We follow the same procedure as before, evaluating the function and incrementing FUEL
on each iteration. Although this shortens the search, it can still be unacceptably long.
Bisecting the search
For our search to finish quickly, we can use the bisect method, which has a time complexity of \( \log_2(\mathtt{N}) \), where \(\mathtt{N}\) is the size of our search interval. We can do this because ore_required
is a monotonic function.
The method works like a binary search and in each iteration, we split the search interval in two. We do this by calculating a midpoint between a low and high bounds and computing \( f( \mathtt{mid}) \). If it is higher than our target, we change our upper bound to the newly found midpoint. If it is lower, we change the lower bound to the midpoint.
As we are always using integers we need to increment or decrement the midpoint when assigning it to be the lower and upper bound respectively. This prevents an infinite loop.
def bisect(f, target, interval, args=()):
iterations = 0
low, high = interval
while low <= high:
iterations += 1
mid = low + (high-low)//2
f_mid = f(mid, *args)
if f_mid == target:
return (mid, iterations)
if f_mid < target:
low = mid + 1
else:
high = mid - 1
return low-1, iterations
To use this method, we need to estimate a lower and upper bound.
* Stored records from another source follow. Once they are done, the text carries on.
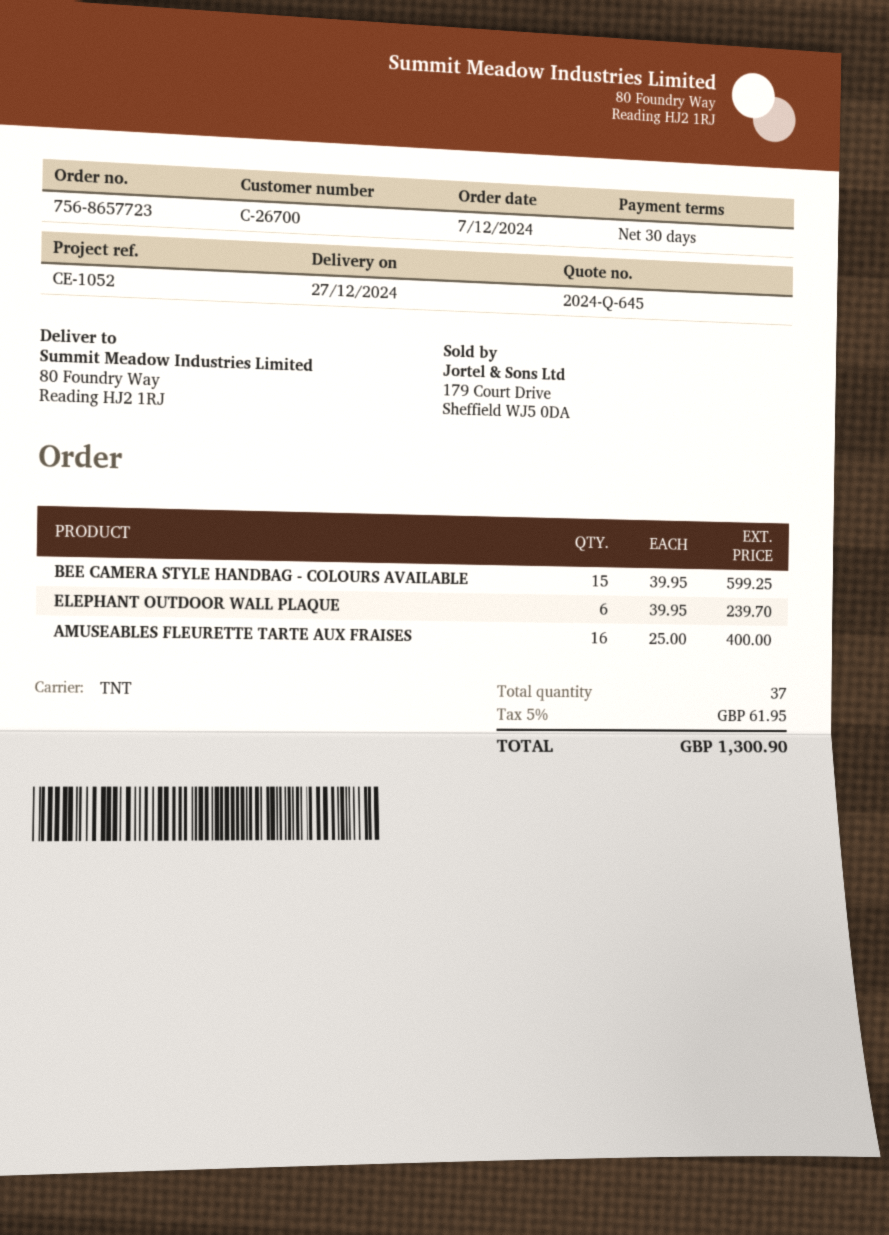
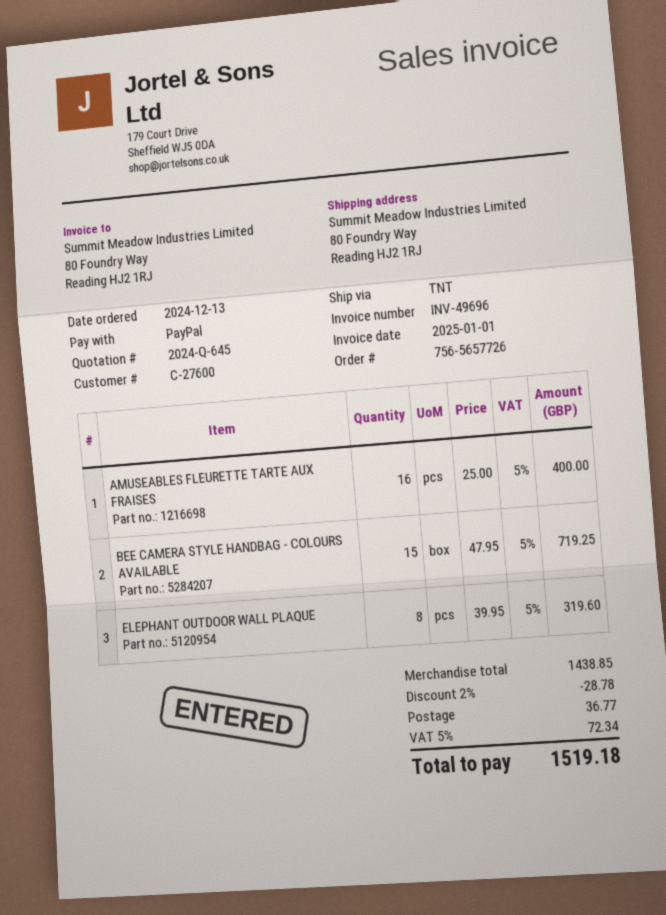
order number: 756-8657723 -> 756-5657726
order date: 2024-12-07 -> 2024-12-13
customer number: C-26700 -> C-27600
BEE CAMERA STYLE HANDBAG - COLOURS AVAILABLE: 15 x 39.95 = 599.25 -> 15 x 47.95 = 719.25
ELEPHANT OUTDOOR WALL PLAQUE: 6 x 39.95 = 239.70 -> 8 x 39.95 = 319.60
discount: none -> 2% = 28.78
shipping: none -> 36.77
tax: 5% = 61.95 -> 5% = 72.34
total: 1300.90 -> 1519.18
For the lower bound we can use the underestimation we have calculated previously.
For the upper bound we can calculate the ORE/FUEL
ratio for several orders of magnitude of FUEL
, starting at log10(estimation_over) and stop when we produced more than a trillion ORE
.
Using this ratio we can then make another estimation. This time overestimating the solution.
$$\mathtt{estimation_{\nobreakspace over}} = \frac{\mathtt{1\nobreakspace trillion}}{\mathtt{lowest \nobreakspace ORE/FUEL \nobreakspace ratio}} $$
def estimate_fuel_produced(reactions, ore_qty):
ordering = topological_order(reactions)
ratio, _ = ore_required_topological(reactions, ordering, 1)
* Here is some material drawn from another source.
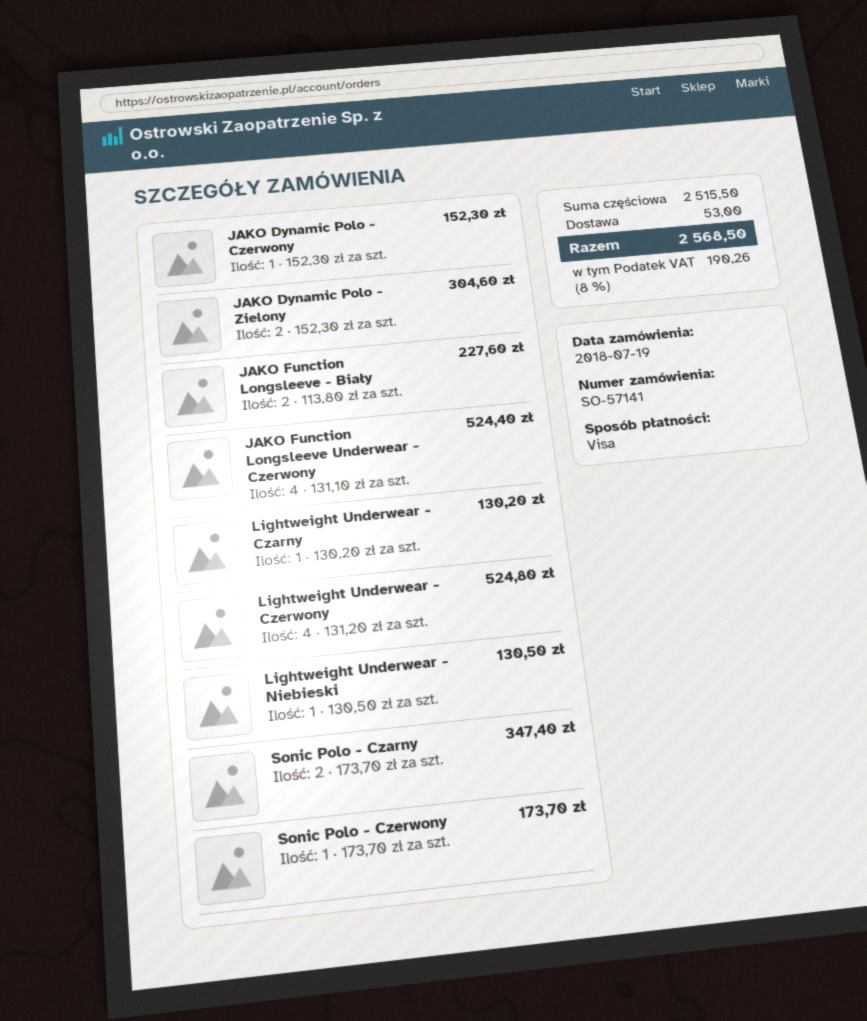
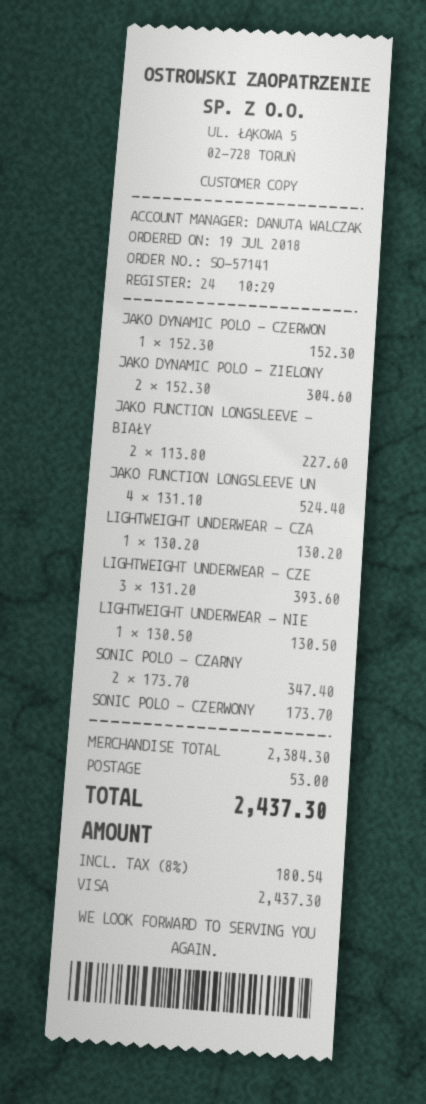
Lightweight Underwear - Czerwony: 4 x 131.20 = 524.80 -> 3 x 131.20 = 393.60
subtotal: 2515.50 -> 2384.30
tax: 8% = 190.26 -> 8% = 180.54
total: 2568.50 -> 2437.30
under_estimation = ore_qty//ratio
order = math.log10(under_estimation)
qty = 10**order
ore, _ = ore_required_topological(reactions, ordering, qty)
while ore < ore_qty:
print(qty)
order += 1
qty = 10**order
ore, _ = ore_required_topological(reactions, ordering, qty)
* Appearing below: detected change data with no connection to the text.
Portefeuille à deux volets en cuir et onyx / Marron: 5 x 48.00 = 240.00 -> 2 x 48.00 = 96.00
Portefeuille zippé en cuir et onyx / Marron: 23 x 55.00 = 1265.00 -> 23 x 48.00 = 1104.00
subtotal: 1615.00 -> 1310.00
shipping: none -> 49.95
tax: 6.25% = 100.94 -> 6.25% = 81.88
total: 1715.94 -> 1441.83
ratio = math.floor(ore/qty)
over_estimation = ore_qty//ratio
return (under_estimation,over_estimation), order
With our input example, for 1 trillion ORE
, we estimate to produce between 100000000000 and 142857142857 FUEL
.
We can then use our estimates as the interval of the bisect method.
TRILLION = int(1E12)
def f(x, reactions, ordering):
ore, _ = ore_required_topological(reactions, ordering, x)
return ore
ordering = topological_order(reactions)
args = (reactions, ordering)
estimations, _ = estimate_fuel_produced(reactions, TRILLION)
result, i = bisect(f, TRILLION, estimations, args)
For our example it will return 138613861385 FUEL
produced with 1 trillion ORE
. It took 35 iterations of the bisect method to find the solution.
Intersecting the search
Another way to approximate our target value, its to use the secant method. This method is reminiscent of the Newton method but uses the slope between two values instead of the derivative.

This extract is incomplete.